Von den öffentlichen Grünanlagen hat es den altehrwürdigen Philosophenwald am schlimmsten erwischt. »Das sieht aus wie nach einem Flugzeugabsturz«, berichtete der AZ gestern Stadtförster Ernst-Ludwig Krieb. Die Windhose habe zunächst den Südrand des kleinen Waldgebiets entlang der Jefferson Street verheert, sich am Trieb gedreht und sei dann diagonal durch den Wald zur Eichgärtenallee gezogen. Dadurch seien regelrechte Schneisen der Verwüstung entstanden. »Für den Philosophenwald ist das schon schlimm«, sagte Krieb. Der Wald bleibt für Spaziergänger mindestens noch zwei Wochen gesperrt.

Der für die städtischen Liegenschaften zuständige Stadtrat Thomas Rausch warnte gestern eindringlich davor, den Philosophenwald zu betreten. Dort bestehe »die massive Gefahr« von Astbruch. Ein Auto, das am eigentlich gesperrten Rand der Jefferson Street nach dem Tornado abgestellt worden war, sei durch einen herabfallenden Ast stark beschädigt worden, berichtete Rausch. Da reiche »ein Windstoß«. Im Vordergrund steht nach Rauschs Worten das Aufräumen, um Gefahren zu beseitigen. Zweitrangig sei der Verkauf des noch brauchbaren Holzes aus dem eigentlich schon lange nicht mehr bewirtschafteten Waldgebiet.

Für die Öffentlichkeit noch nicht wieder freigegeben worden ist auch der Alte Friedhof sowie der kleine Park unterhalb des Hotels Steinsgarten. »Das ist dort im Moment noch zu gefährlich«, sagte Bürgermeisterin Gerda Weigel-Greilich. Nach der Beseitigung des Windwurfs müssten auf dem Alten Friedhof nämlich auch noch Grabsteine auf ihre Standfestigkeit hin untersucht werden. Friedhofs- und Gartenamt seien auf absehbare Zeit vollauf mit solchen Arbeiten ausgelastet, die der Herstellung der Verkehrssicherheitspflicht dienten, warb die Bürgermeisterin für Verständnis, das normale Pflegearbeiten noch drei bis vier Wochen lang zurückstehen müssen. Wie im Philosophenwald, wo das Liegenschaftsamt von Holzrückern aus Nordhessen unterstützt wird, hätten auch Friedhofs- und Gartenamt auf Fremdfirmen zurückgreifen müssen, um zügig aufräumen zu können.
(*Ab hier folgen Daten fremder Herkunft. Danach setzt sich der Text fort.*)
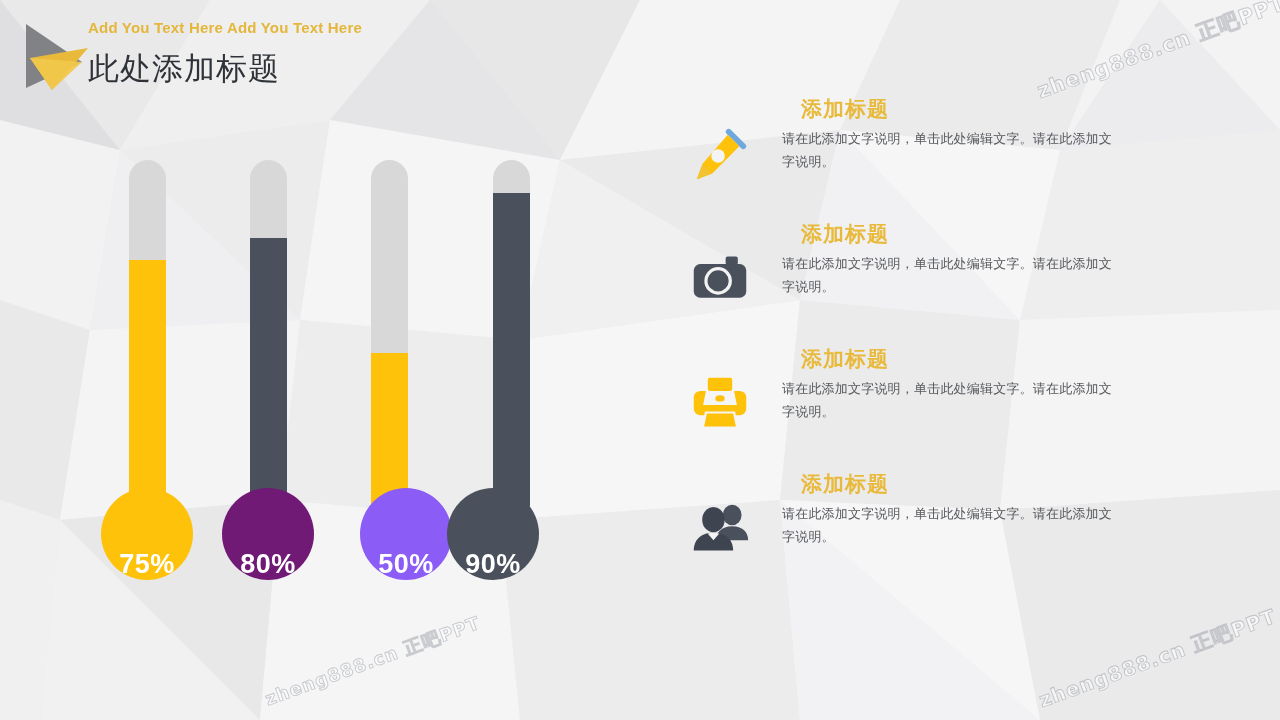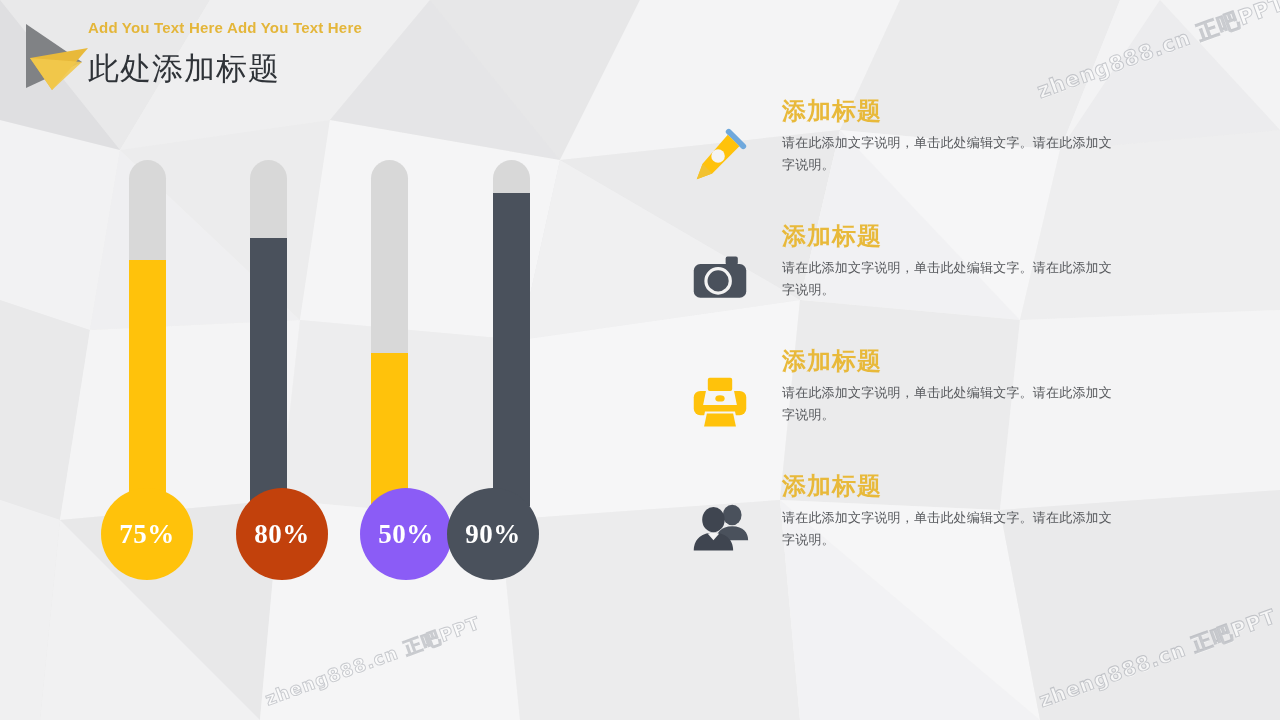"添加标题" .row-title { font-size: 24px -> 21px; margin-left: none -> 19px }
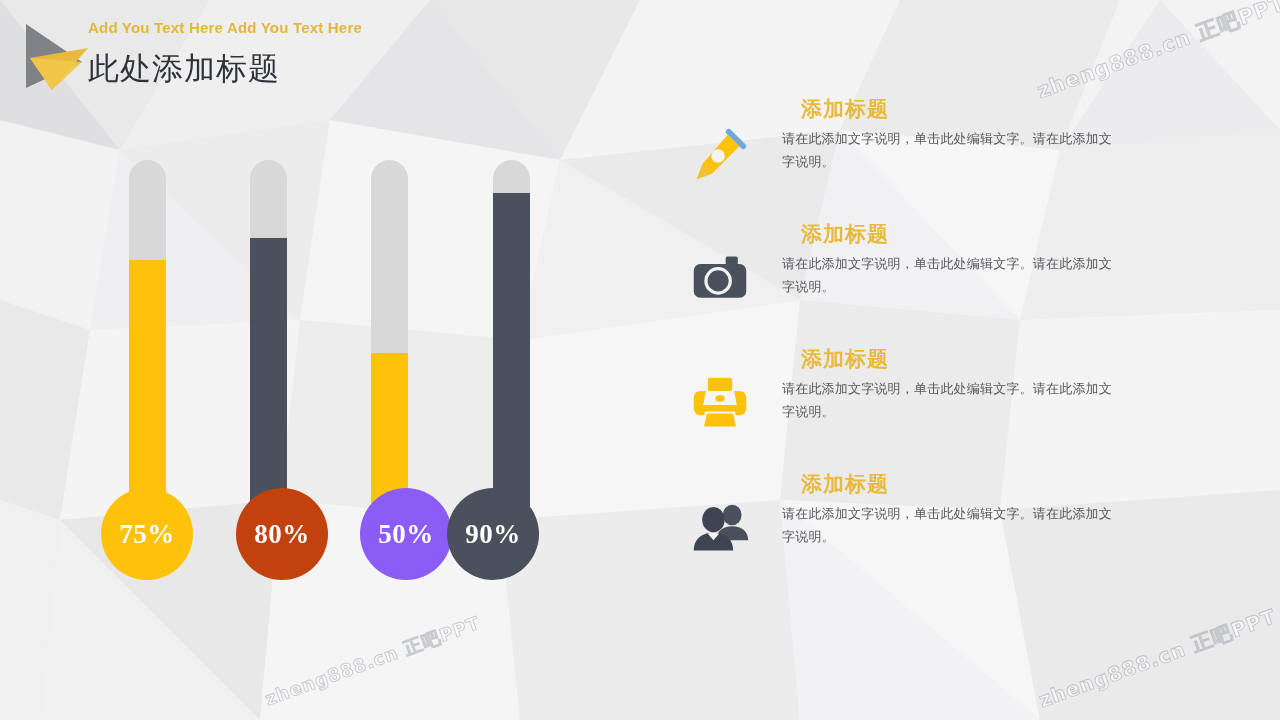"75%" .bulb { align-items: center -> flex-end; font-family: Liberation Serif, serif -> Liberation Sans, sans-serif }
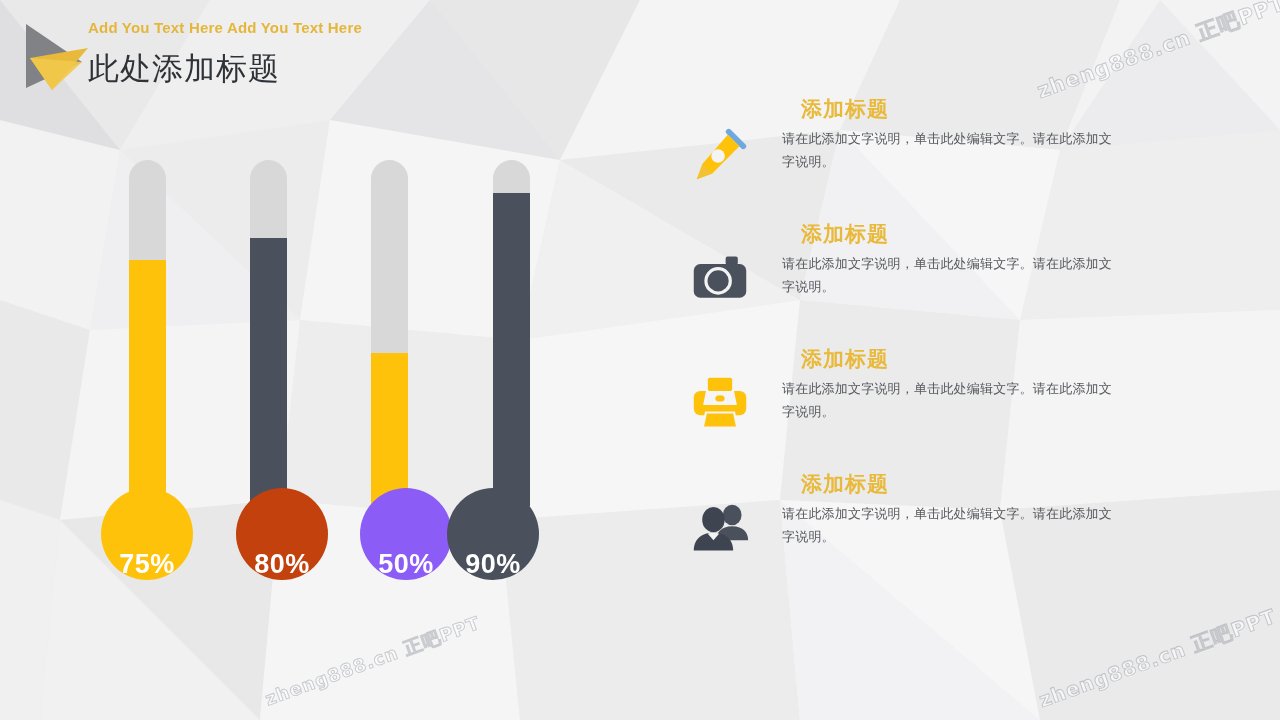"80%" div.bulb { background: #c2410c -> #701a75; left: 236px -> 222px }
Rückmeldungen über Schäden auf den anderen Friedhöfen hat Weigel-Greilich nicht. Nach ihren Informationen sollen in ihrem Heimatdorf Allendorf übrigens mehrerer Schafe bei dem Tornado von umfallenden Bäumen erschlagen worden sein.

Stadtförster Krieb erläuterte, dass Sommerstürme insbesondere für die ansonsten recht standsicheren Laubbäume eine große Gefahr darstellten. Der Wind fange sich dann richtig in den großen, vollbelaubten Kronen und setze die Bäume gewaltigen Lasten aus. So seien im Philosophenwald »stabilste Eichen oben einfach auseinandergebrochen«. Entwurzelungen habe es dagegen relativ wenige gegeben.

Zu besichtigen ist das - mindestens für Gießen - außergewöhnliche Wetterereignis übrigens auch in Filmform auf You Tube im Internet. Über 28 000 Surfer haben sich - mit Stand von gestern Mittag - die von Gießener Augenzeugen gefilmten Wolkenbewegungen bereits angeschaut. Auf einem Video ist auch eine Art Windhose zu sehen.